When you reach the line containing "to this repository." in the records below, start copying exactly, and stop once you have copied the line containing "click 'Commit new file'".

[Before and after images]
◇ ◇ ◇

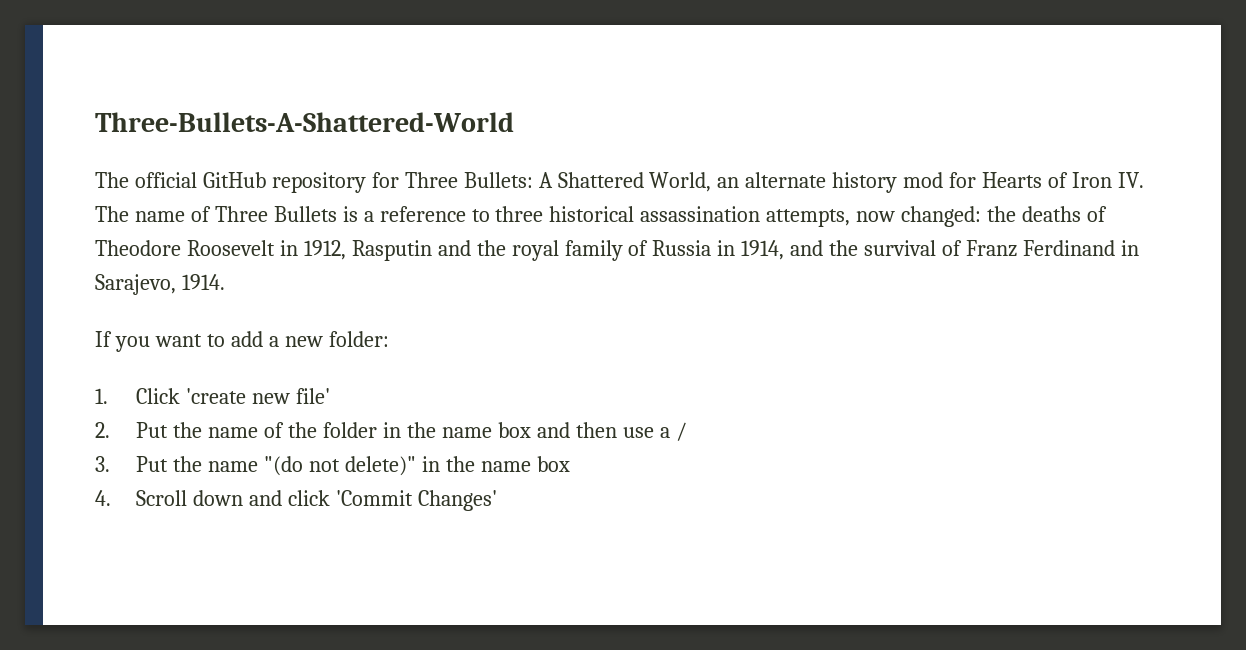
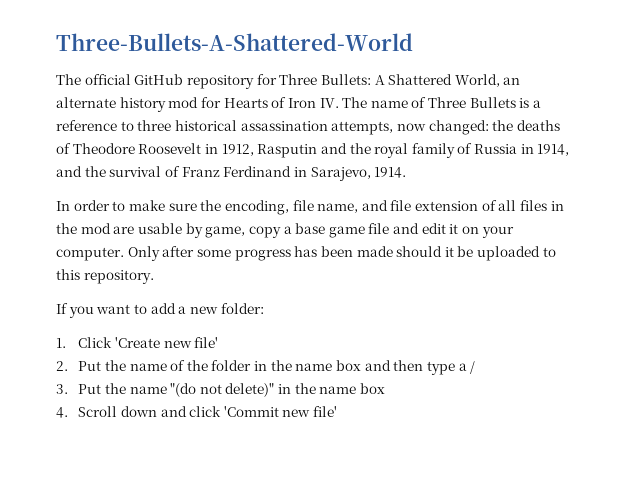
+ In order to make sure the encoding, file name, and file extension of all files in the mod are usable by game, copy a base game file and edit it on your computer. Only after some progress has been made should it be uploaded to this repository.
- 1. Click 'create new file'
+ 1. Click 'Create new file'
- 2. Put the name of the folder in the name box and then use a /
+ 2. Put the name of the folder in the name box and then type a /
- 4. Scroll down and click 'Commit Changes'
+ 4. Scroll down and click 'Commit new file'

◇ ◇ ◇

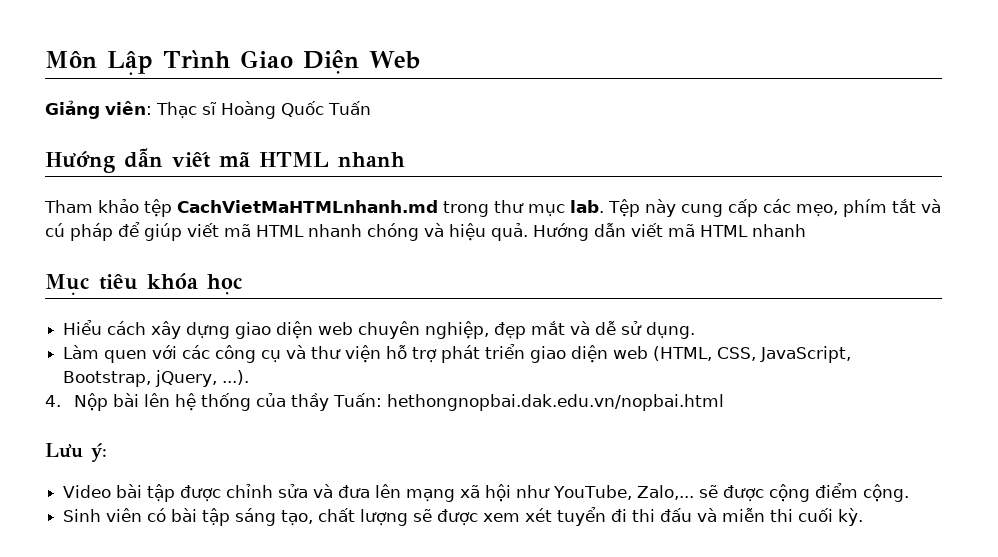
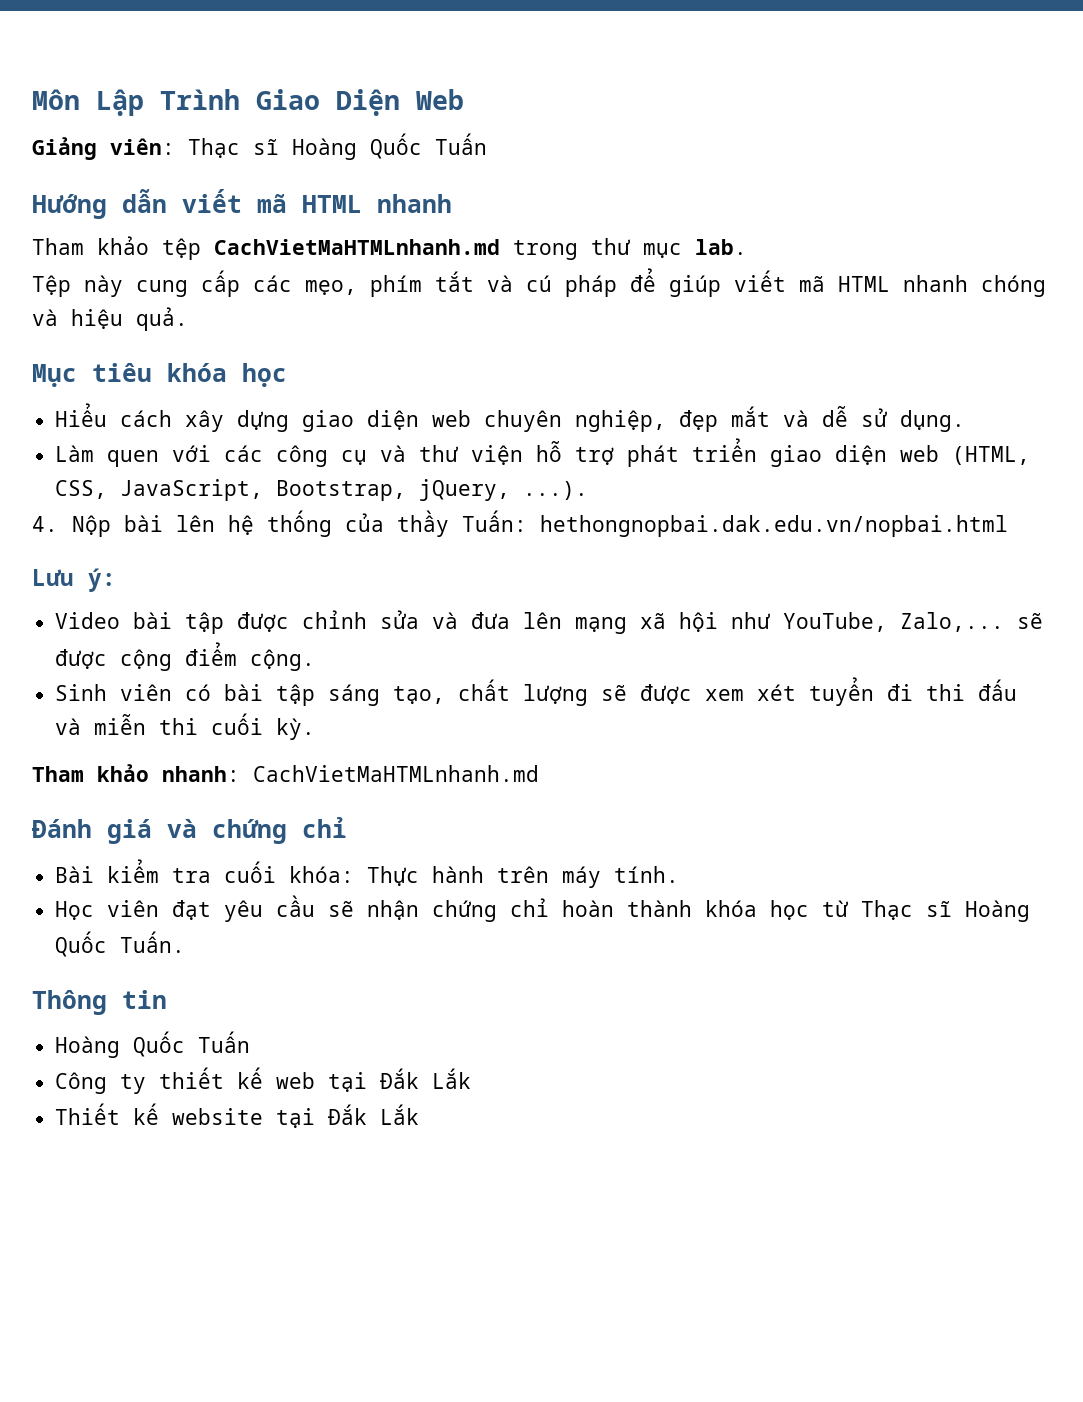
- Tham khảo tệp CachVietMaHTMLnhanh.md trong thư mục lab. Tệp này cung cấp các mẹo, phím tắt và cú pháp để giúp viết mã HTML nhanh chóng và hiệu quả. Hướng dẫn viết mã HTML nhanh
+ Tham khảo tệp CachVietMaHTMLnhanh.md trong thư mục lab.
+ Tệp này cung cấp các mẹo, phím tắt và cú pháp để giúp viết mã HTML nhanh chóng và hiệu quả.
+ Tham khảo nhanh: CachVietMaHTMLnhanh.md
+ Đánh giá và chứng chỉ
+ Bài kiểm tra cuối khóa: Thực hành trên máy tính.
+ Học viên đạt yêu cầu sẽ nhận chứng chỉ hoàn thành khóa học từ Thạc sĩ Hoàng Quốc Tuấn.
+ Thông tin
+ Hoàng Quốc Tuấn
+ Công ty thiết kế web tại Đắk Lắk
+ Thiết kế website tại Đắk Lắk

◇ ◇ ◇

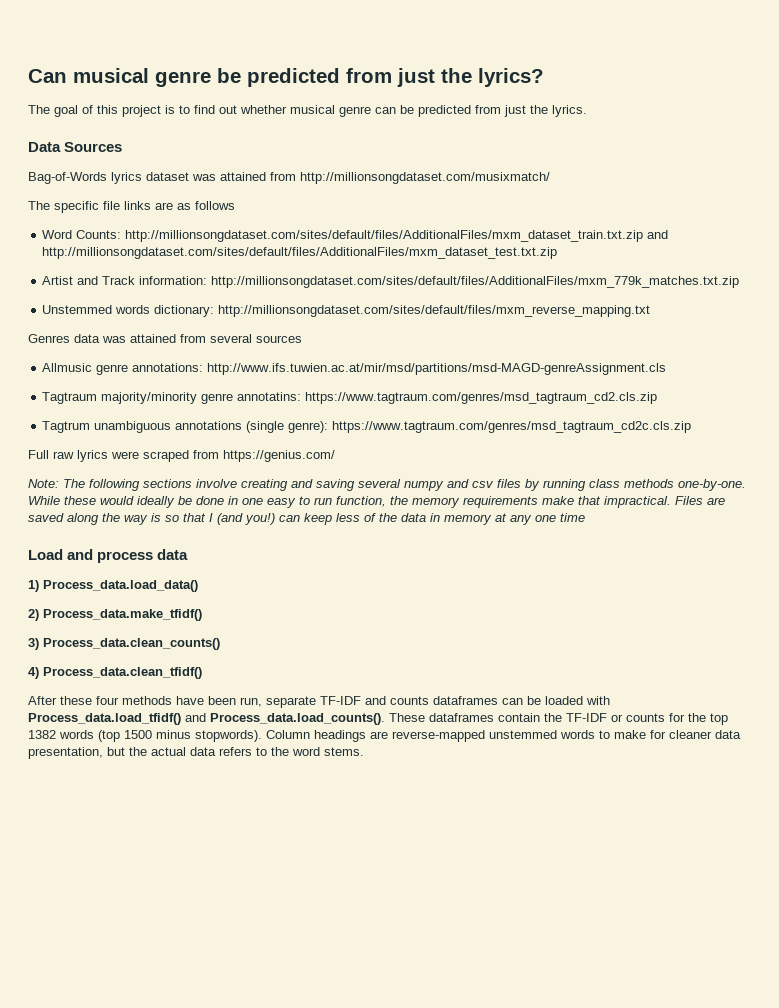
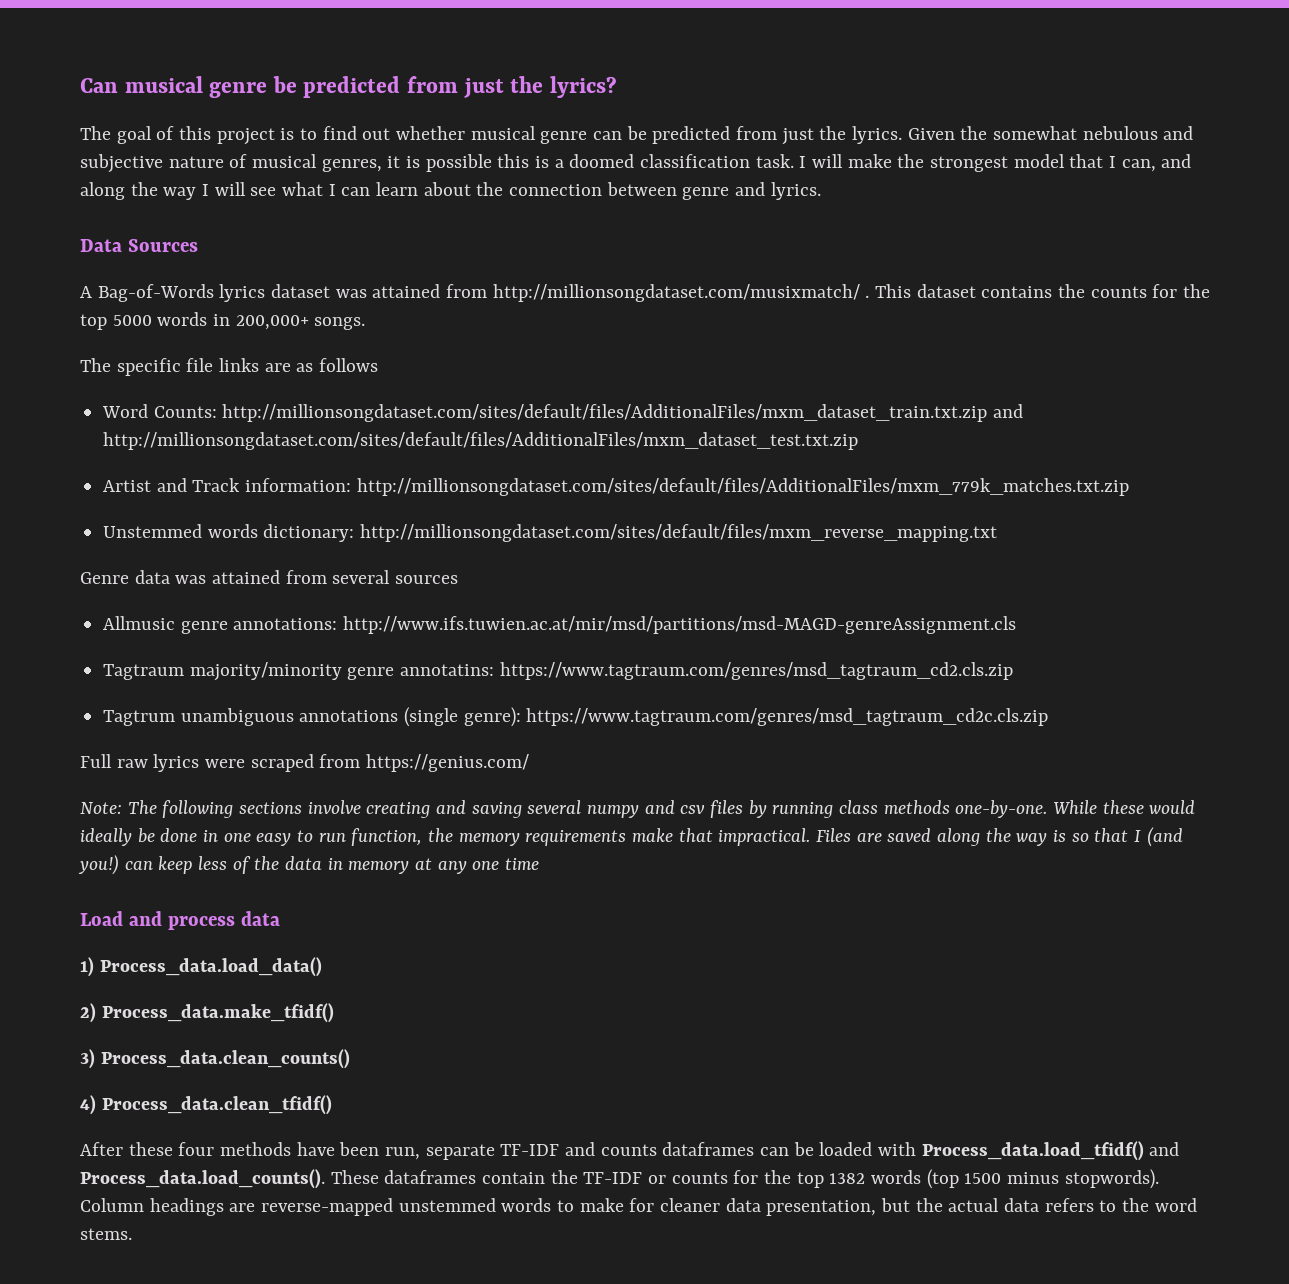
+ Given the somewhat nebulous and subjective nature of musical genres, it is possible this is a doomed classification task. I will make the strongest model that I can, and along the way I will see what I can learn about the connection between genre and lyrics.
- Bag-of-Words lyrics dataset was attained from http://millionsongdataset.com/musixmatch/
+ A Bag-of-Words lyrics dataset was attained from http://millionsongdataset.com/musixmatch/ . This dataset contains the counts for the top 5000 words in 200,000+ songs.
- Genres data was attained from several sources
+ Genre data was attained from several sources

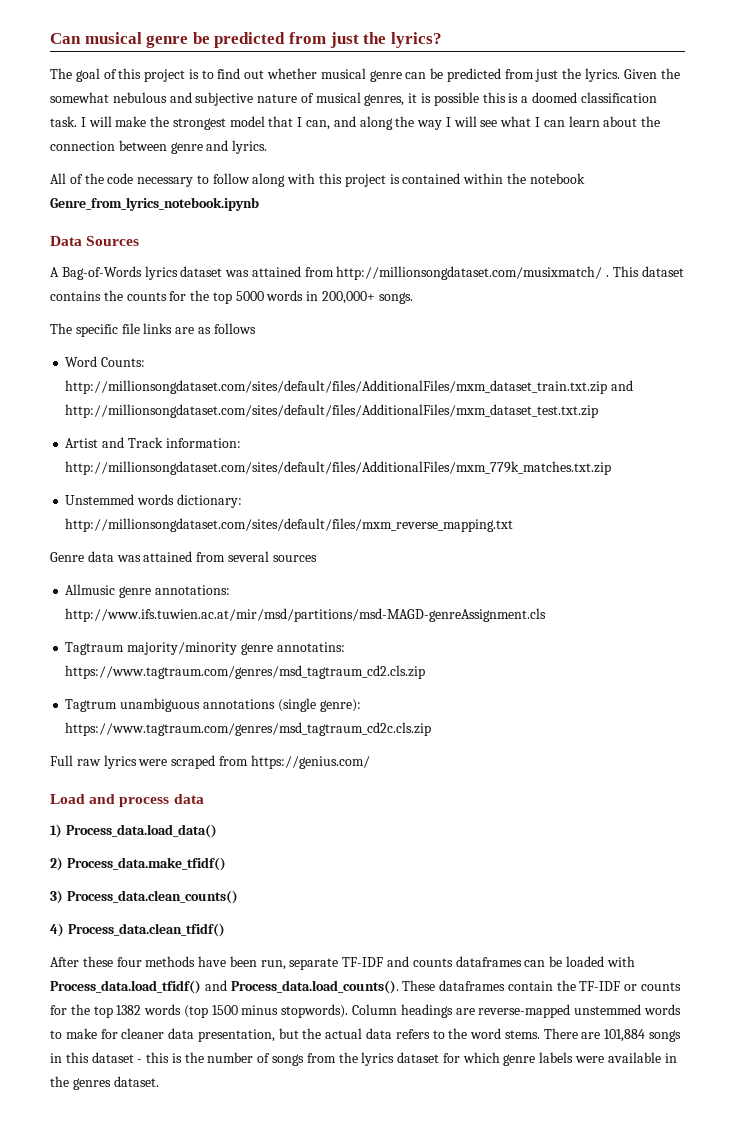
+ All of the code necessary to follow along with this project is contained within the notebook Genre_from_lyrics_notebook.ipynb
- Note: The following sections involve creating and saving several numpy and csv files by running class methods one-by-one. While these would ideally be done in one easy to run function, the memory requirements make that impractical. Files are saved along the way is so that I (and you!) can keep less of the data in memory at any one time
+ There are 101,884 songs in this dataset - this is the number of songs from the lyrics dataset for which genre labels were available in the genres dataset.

◇ ◇ ◇

### ANSWER SECTION
+ In order to make sure the encoding, file name, and file extension of all files in the mod are usable by game, copy a base game file and edit it on your computer. Only after some progress has been made should it be uploaded to this repository.
- 1. Click 'create new file'
+ 1. Click 'Create new file'
- 2. Put the name of the folder in the name box and then use a /
+ 2. Put the name of the folder in the name box and then type a /
- 4. Scroll down and click 'Commit Changes'
+ 4. Scroll down and click 'Commit new file'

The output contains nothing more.